You are viewing a plain text version of this content. The canonical link for it is here.
Posted to user@spark.apache.org by Yogesh Vyas <in...@gmail.com> on 2016/10/03 06:19:58 UTC

filtering in SparkR

Hi,

I have two SparkDataFrames, df1 and df2.
There schemas are as follows:
df1=>SparkDataFrame[id:double, c1:string, c2:string]
df2=>SparkDataFrame[id:double, c3:string, c4:string]
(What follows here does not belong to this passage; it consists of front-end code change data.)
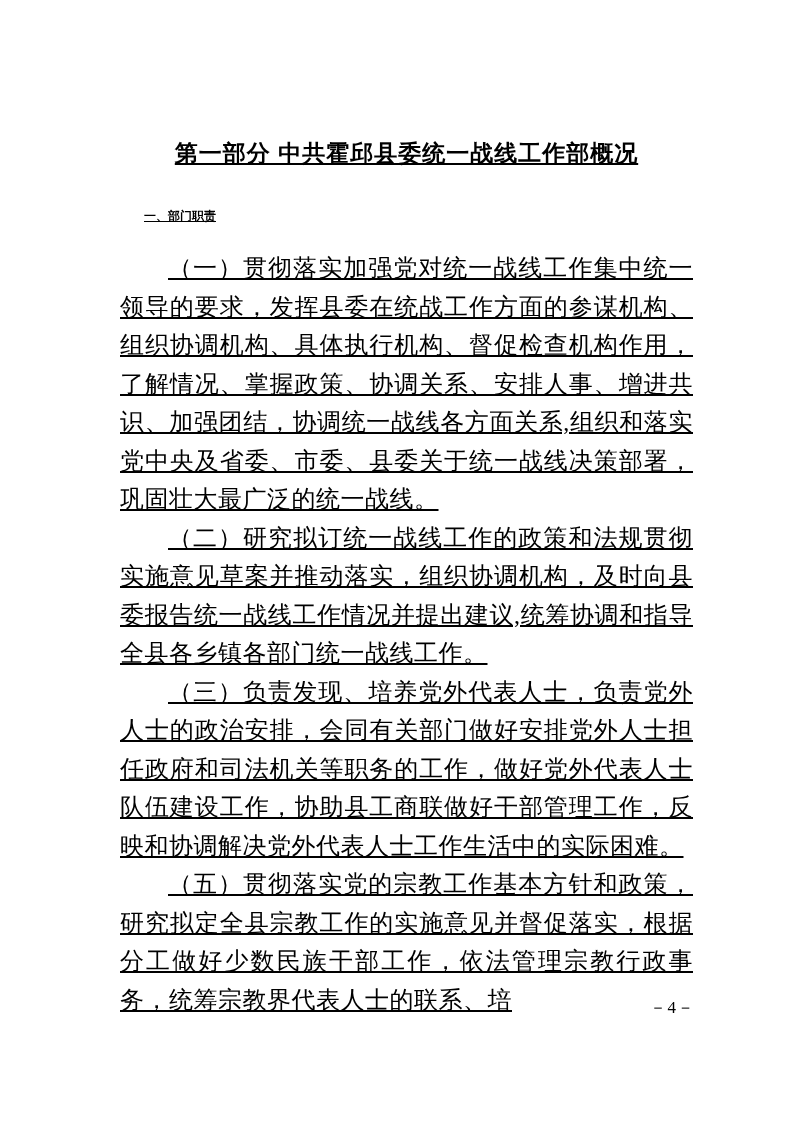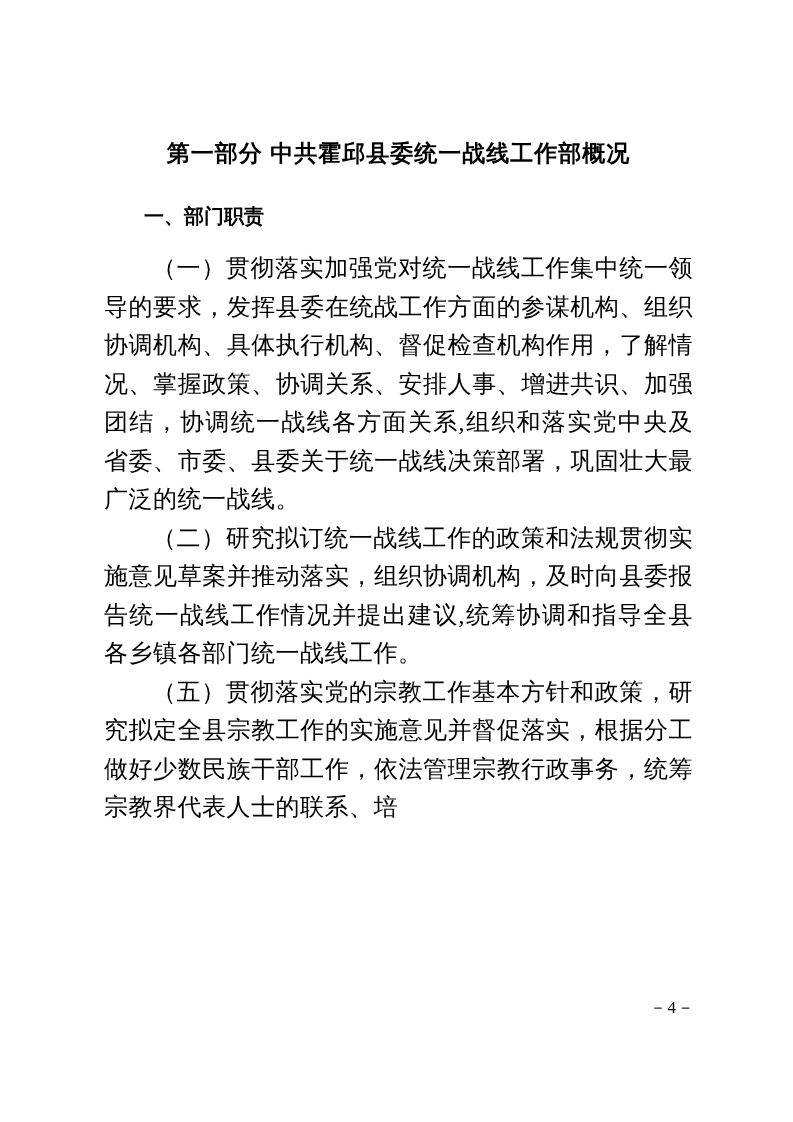--- a/index.html
+++ b/index.html
@@ -20,8 +20,9 @@
   .content {
     position: absolute;
     top: 138px;
-    left: 104px;
+    left: 120px;
     right: 100px;
+    text-decoration: underline;
   }
   .doc-title {
     font-size: 23px;

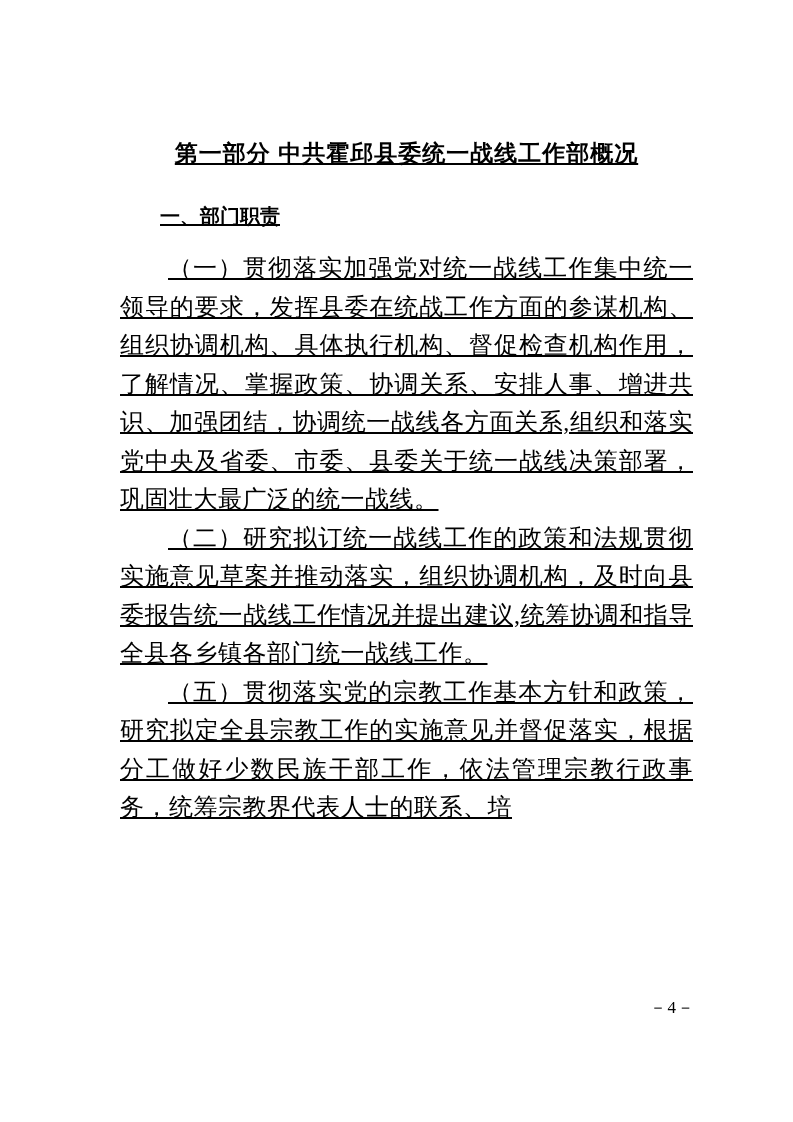--- a/index.html
+++ b/index.html
@@ -33,7 +33,7 @@
     font-family: "Liberation Sans", "DejaVu Sans", sans-serif;
   }
   .section-heading {
-    font-size: 20px;
+    font-size: 12px;
     font-weight: bold;
     margin: 0 0 14px 0;
     text-indent: 2em;

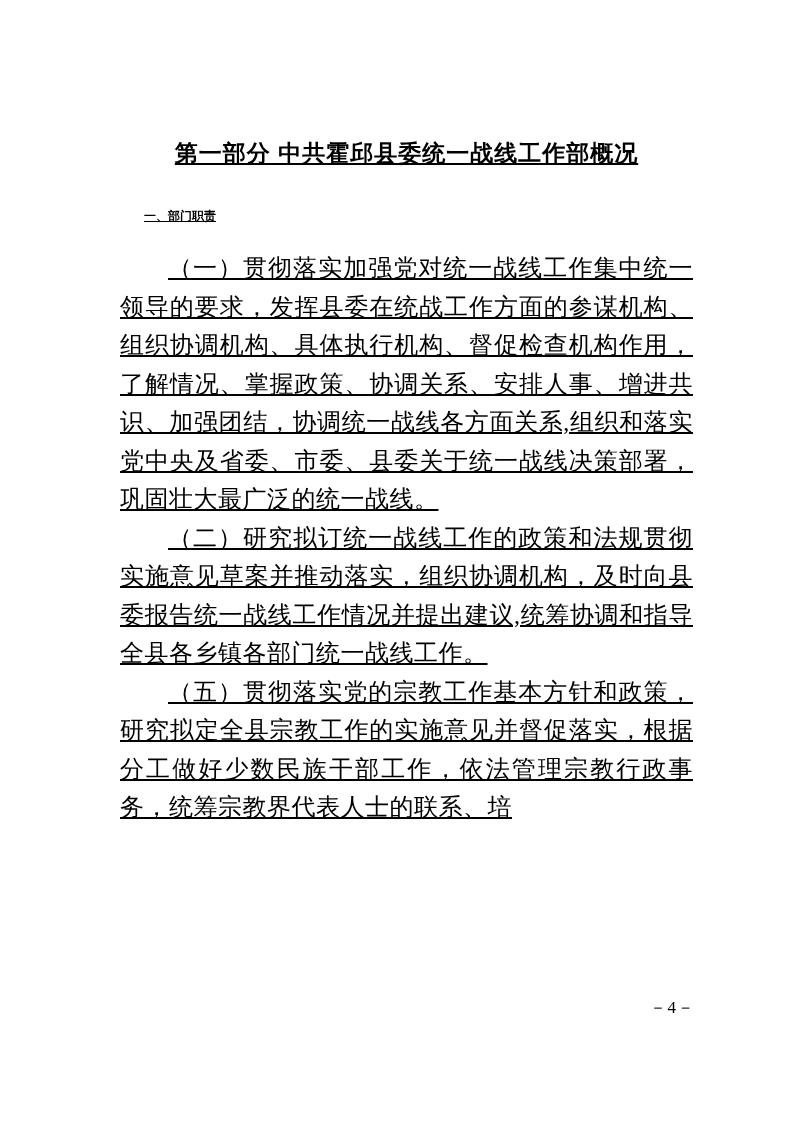--- a/index.html
+++ b/index.html
@@ -70,6 +70,7 @@
     <div class="body-text">
       <p>（一）贯彻落实加强党对统一战线工作集中统一领导的要求，发挥县委在统战工作方面的参谋机构、组织协调机构、具体执行机构、督促检查机构作用，了解情况、掌握政策、协调关系、安排人事、增进共识、加强团结，协调统一战线各方面关系,组织和落实党中央及省委、市委、县委关于统一战线决策部署，巩固壮大最广泛的统一战线。</p>
       <p>（二）研究拟订统一战线工作的政策和法规贯彻实施意见草案并推动落实，组织协调机构，及时向县委报告统一战线工作情况并提出建议,统筹协调和指导全县各乡镇各部门统一战线工作。</p>
+      <p>（三）负责发现、培养党外代表人士，负责党外人士的政治安排，会同有关部门做好安排党外人士担任政府和司法机关等职务的工作，做好党外代表人士队伍建设工作，协助县工商联做好干部管理工作，反映和协调解决党外代表人士工作生活中的实际困难。</p>
       <p>（五）贯彻落实党的宗教工作基本方针和政策，研究拟定全县宗教工作的实施意见并督促落实，根据分工做好少数民族干部工作，依法管理宗教行政事务，统筹宗教界代表人士的联系、培</p>
     </div>
   </div>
I want to filter out rows from df1 where df1$id does not match df2$id

I tried some expression: filter(df1,!(df1$id %in% df2$id)), but it does not
works.

Anybody could please provide me a solution for it?

Regards,
Yogesh

Fwd: filtering in SparkR

Posted by Yogesh Vyas <in...@gmail.com>.
Hi,

I have two SparkDataFrames, df1 and df2.
There schemas are as follows:
df1=>SparkDataFrame[id:double, c1:string, c2:string]
df2=>SparkDataFrame[id:double, c3:string, c4:string]

I want to filter out rows from df1 where df1$id does not match df2$id

I tried some expression: filter(df1,!(df1$id %in% df2$id)), but it does not
works.

Anybody could please provide me a solution for it?

Regards,
Yogesh